Though I attended a few dozen Dead concerts after that one, I never considered myself a card-carrying Deadhead. You know, the fans who go on the road for months at a time following the band, taping the shows, hawking jewelry and tie-dyed t-shirts to pay for gas and bail, eating acid the way ordinary citizens eat Cheerios. My attendance at so many shows had more to do with dumb luck than true tribal passion. My college roommate happened to have a friend who ran the box office at the Capitol Theatre in Port Chester, N.Y., a regular port of call on Dead tours, and so we often found ourselves with our feet propped on the edge of the stage, melting into our free front-row seats as the acid kicked in and the Dead blasted off. No wonder I barely squeaked through college.

My roommate owned every Dead album then in existence, and one of them was almost always spinning on the turntable in our dorm room. So relentless was the music that I can remember an exasperated neighbor shouting through our open door, “Please guys, not ‘Sugaree’ again!?” The Dead were not to every taste, as I was learning, and a backlash had begun to build. In time, bumper stickers would appear that proclaimed I’ll Be Grateful When They’re Dead. The music critic Dave Marsh dubbed the Dead “the worst band in creation.”

Fast-forward a couple of decades to a scalding July day in 1990. I was working as a newspaper columnist in North Carolina at the time, and I couldn’t resist the chance to attend a Dead concert at N.C. State’s massive football stadium in Raleigh. It would be a chance to see what my youth looked like as my 40th birthday loomed.

It looked ghastly. What I saw wasn’t mere nostalgia, a bunch of aging baby boomers trying to recapture a glimmer of the good old days, the kind of people you see nowadays at concerts by The Who or Billy Joel or The Rolling Stones, (a.k.a, “the world’s greatest cover band”). No, in Raleigh I saw a whole new generation of fans, young enough to be my children, who were more or less going through the same motions people had gone through a quarter of a century earlier. There were still plenty of “spinners,” those barefoot dancing dervishes. There were still plenty of bandanas, tie-dyes, and patchouli. Only now, that big bed sheet on the stage of the Fillmore East had been replaced by state-of-the-art video screens. There were whole mountain ranges of amplifiers, slick lighting, stands selling expensive souvenir caps, pins, stickers, and tie-dyed t-shirts, plus popcorn at $2 a box. This was the production a very big business, more a corporation than a scruffy, countercultural jam band. In the course of the 1990s, the Dead would become the biggest-grossing tour act in the world. When I mentioned that delightfully crude 1970 light show at the Fillmore East to the Dead’s then-current publicist, Dennis McNally, he told me, “We know better now.’’
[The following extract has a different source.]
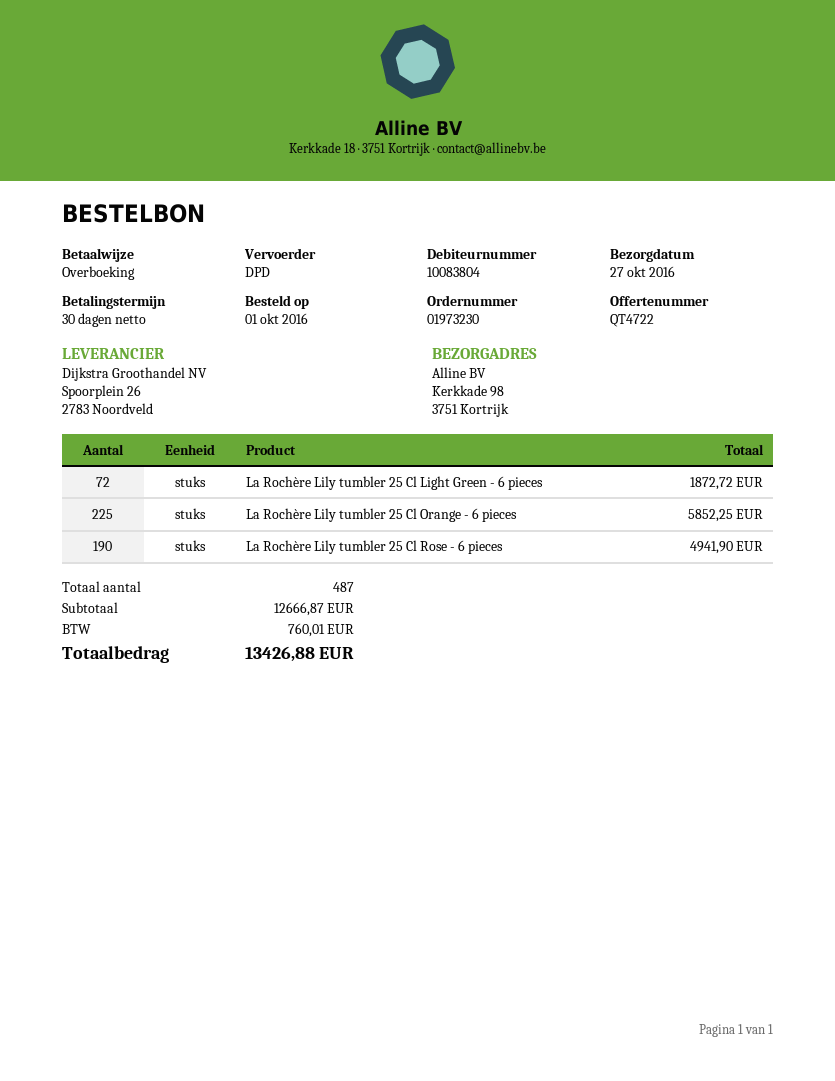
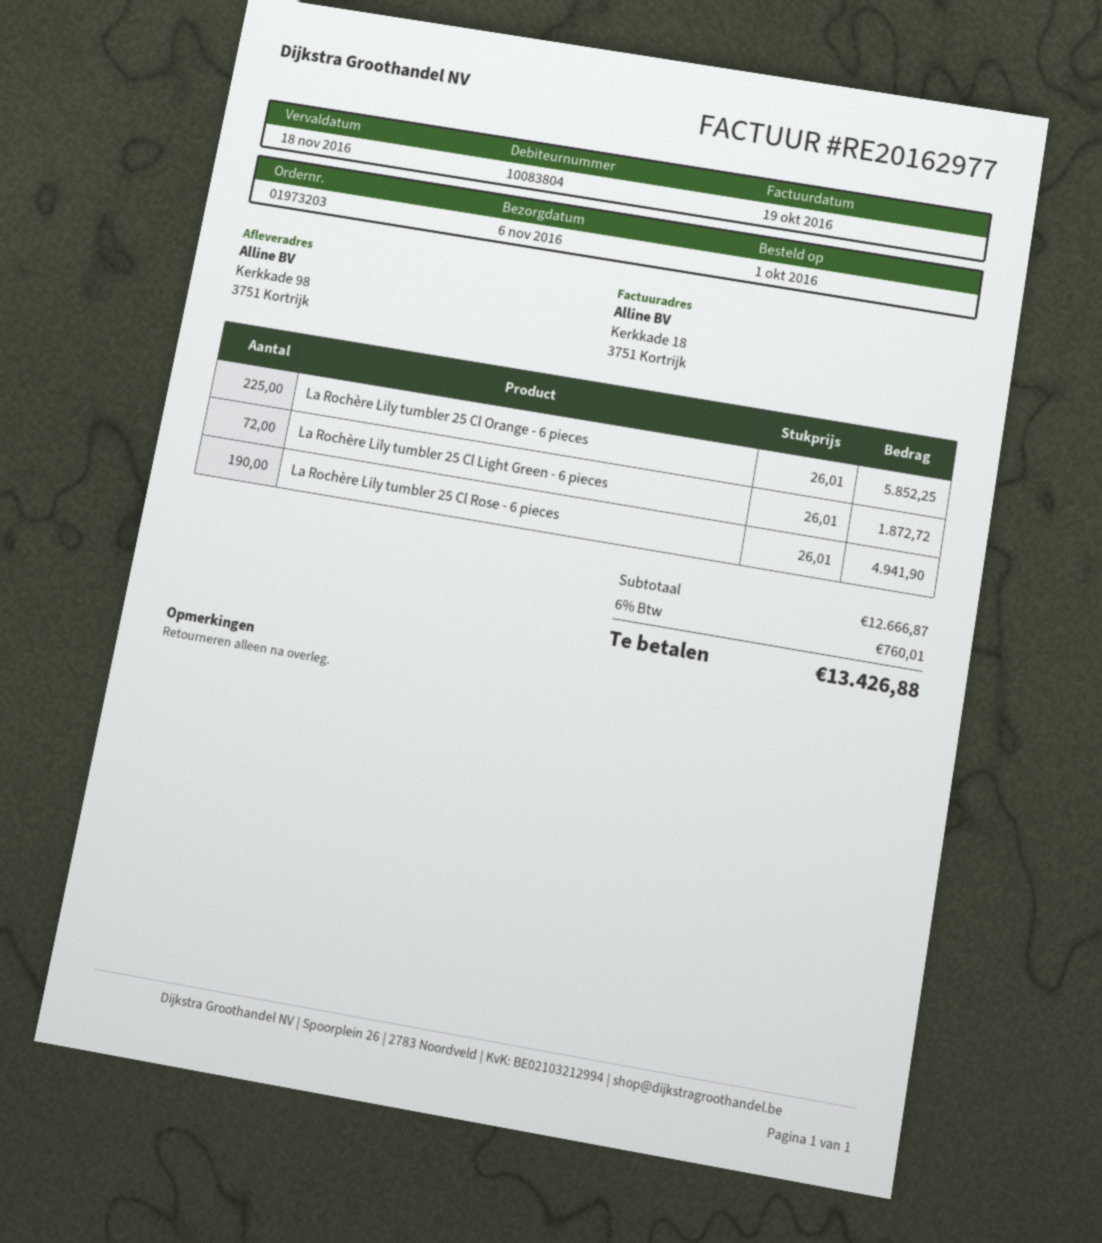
order number: 01973230 -> 01973203
delivery date: 2016-10-27 -> 2016-11-06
I wasn’t so sure. As I wrote in my column, the 35,000 fans who showed up in Raleigh comprised “a huge army of robots going through the same old motions, over and over and over again…a whole new generation of fans who missed the ’60s but learned to mimic behavior and dress that were once outlandish but are now merely old hat.”

Fast forward a couple more decades, and the Grateful Dead is getting ready to put on three 50th-anniverary shows in Chicago over the Fourth of July weekend, which they swear are going to be their last concerts ever. The death of the Dead has been reported, erroneously, many times since Jerry Garcia suffered a fatal heart attack at age 53 in 1995 while undergoing rehab for a heroin addiction. But every time the band was pronounced dead, they seemed to revive with a new name, a new lineup. So while I’m understandably skeptical of this latest proclamation of a final set of shows, I choose to be optimistic that this time the band finally, honestly, really really really means it.
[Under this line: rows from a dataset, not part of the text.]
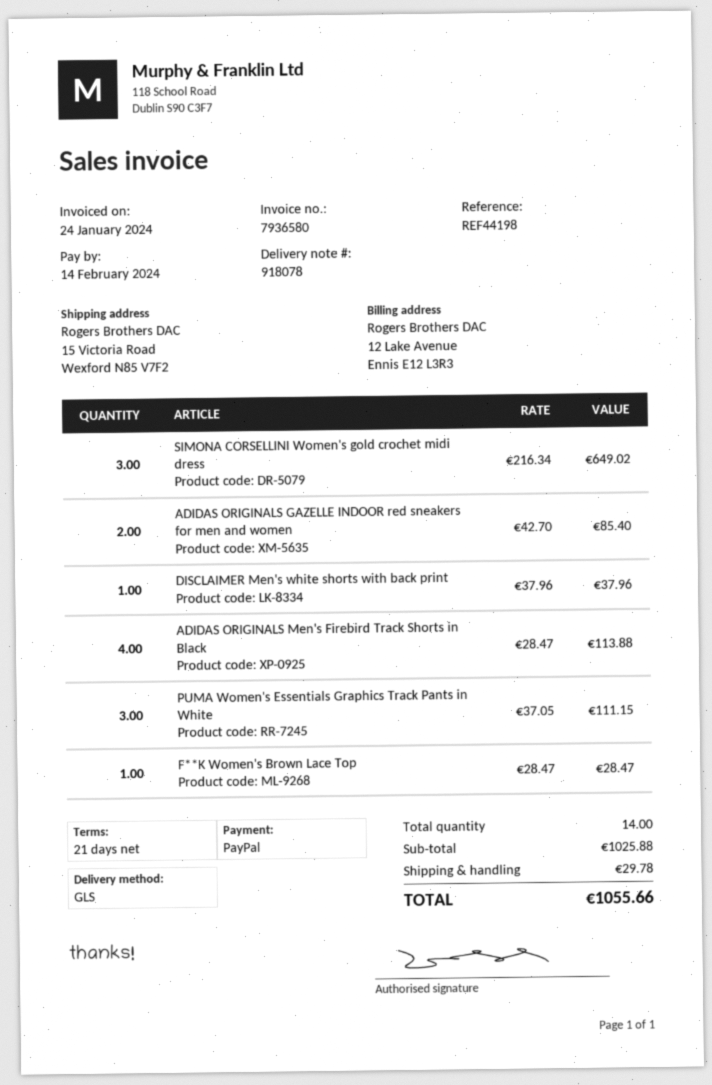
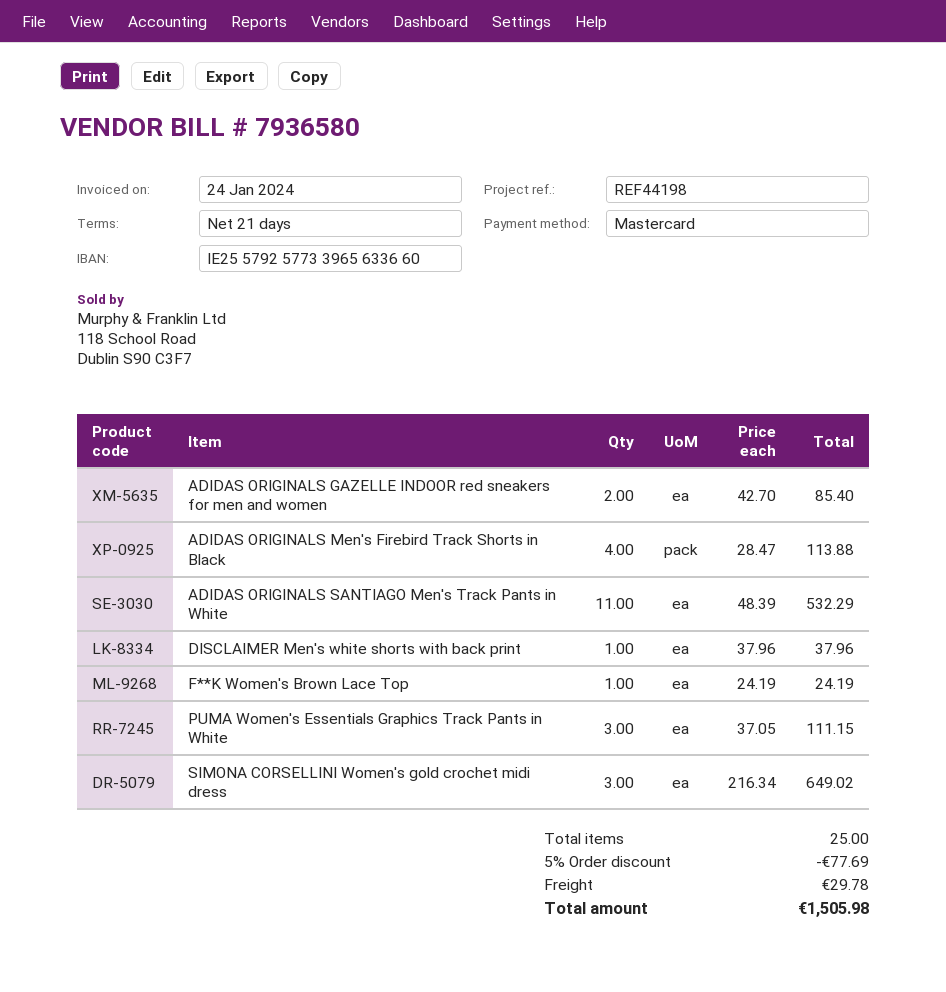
payment method: PayPal -> Mastercard
F**K Women's Brown Lace Top: 1 x 28.47 = 28.47 -> 1 x 24.19 = 24.19
ADIDAS ORIGINALS SANTIAGO Men's Track Pants in White: none -> 11 x 48.39 = 532.29
total quantity: 14 -> 25
discount: none -> 5% = 77.69
total: 1055.66 -> 1505.98

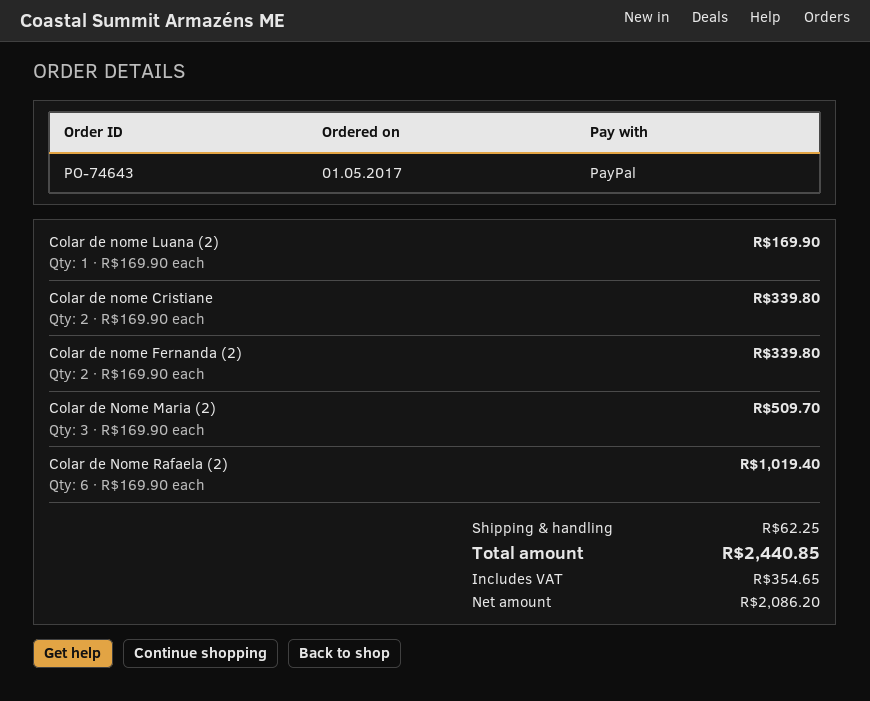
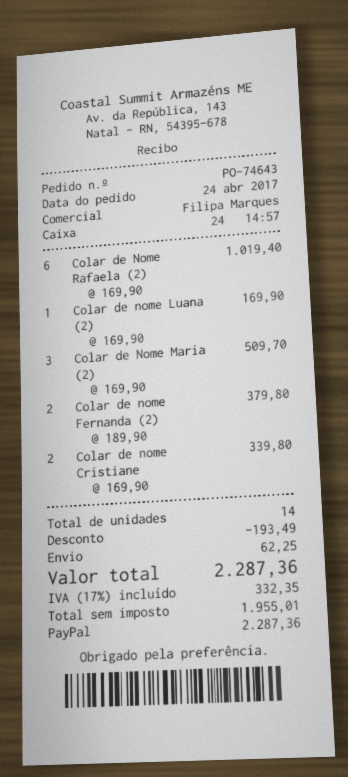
order date: 2017-05-01 -> 2017-04-24
Colar de nome Fernanda (2): 2 x 169.90 = 339.80 -> 2 x 189.90 = 379.80
discount: none -> 193.49
net: 2086.20 -> 1955.01
tax: 354.65 -> 332.35
total: 2440.85 -> 2287.36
I say I’m optimistic for a number of reasons. First, 50 years is a long enough run for any rock band. Second, there’s nothing sadder than watching a performer overstay his or her welcome (cf. Mick Jagger, Michael Jordan, Elvis). And third, since Garcia’s death the band has employed a number of guitarists to try to recapture his inimitable aura (Trey Anastasio of Phish has the thankless job on the current Fare Thee Well tour), and while I’m not one of those purists who sees this as sacrilegious, I do think it’s vaguely creepy and more than a little opportunistic. It’s also a reminder that the Dead long ago became a very big and very rich corporation with a bottom line to consider. That’s not a knock on their success. It’s just a fact.
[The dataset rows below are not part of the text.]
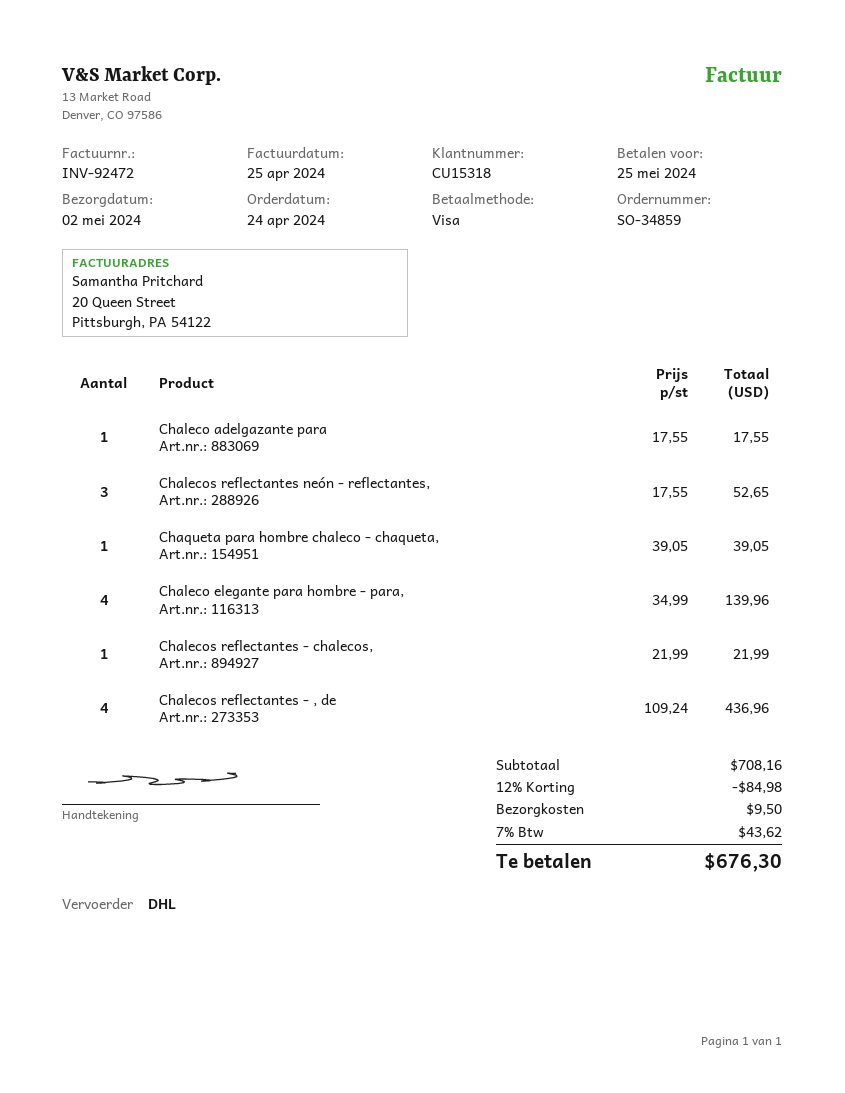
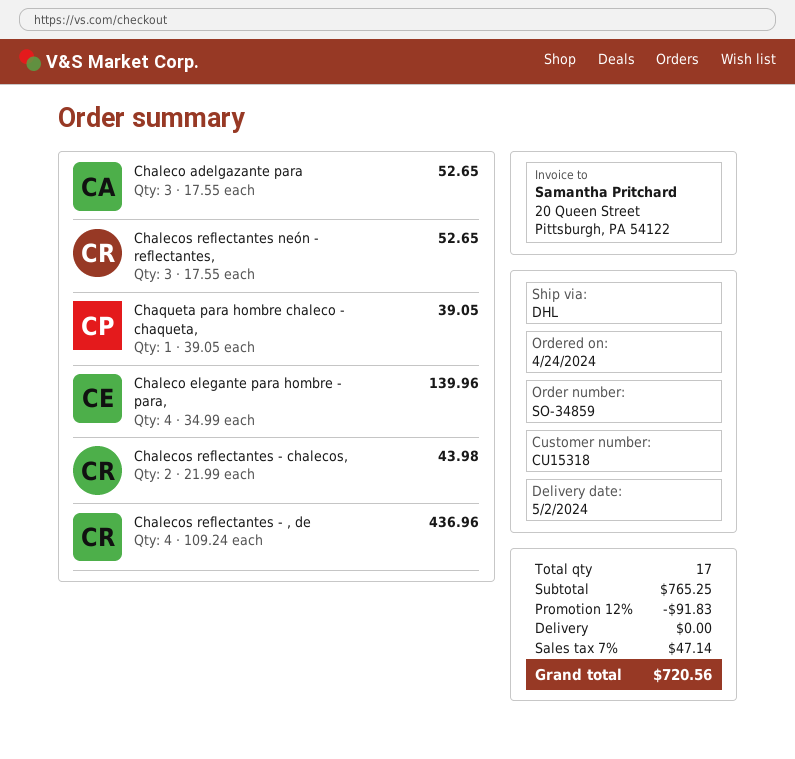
Chaleco adelgazante para: 1 x 17.55 = 17.55 -> 3 x 17.55 = 52.65
Chalecos reflectantes - chalecos,: 1 x 21.99 = 21.99 -> 2 x 21.99 = 43.98
subtotal: 708.16 -> 765.25
discount: 12% = 84.98 -> 12% = 91.83
shipping: 9.50 -> 0.00
tax: 7% = 43.62 -> 7% = 47.14
total: 676.30 -> 720.56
What a long strange trip it’s been — long and strange and glorious and sad. No doubt about that. But all trips must come to an end, and it’s time — it’s past time — for the Grateful Dead to bid us good night, good night, good night.

Image Credit: Wikipedia.

is a staff writer for The Millions. He is the author of the novels Motor City Burning, All Souls’ Day, and Motor City, and the nonfiction book American Berserk. His writing has appeared in numerous publications, including Granta, The New York Times, The (London) Independent, L.A. Weekly, Popular Mechanics, and The Daily Beast. He lives in New York City.

9 comments:

  1. Speaking as someone who went to more than 100 shows (almost all in the 1980s), I am genuinely baffled by the notion that the Dead didn’t end when Jerry Garcia died. You can no more have the Grateful Dead without Jerry than you could have the John Coltrane Quartet without John Coltrane.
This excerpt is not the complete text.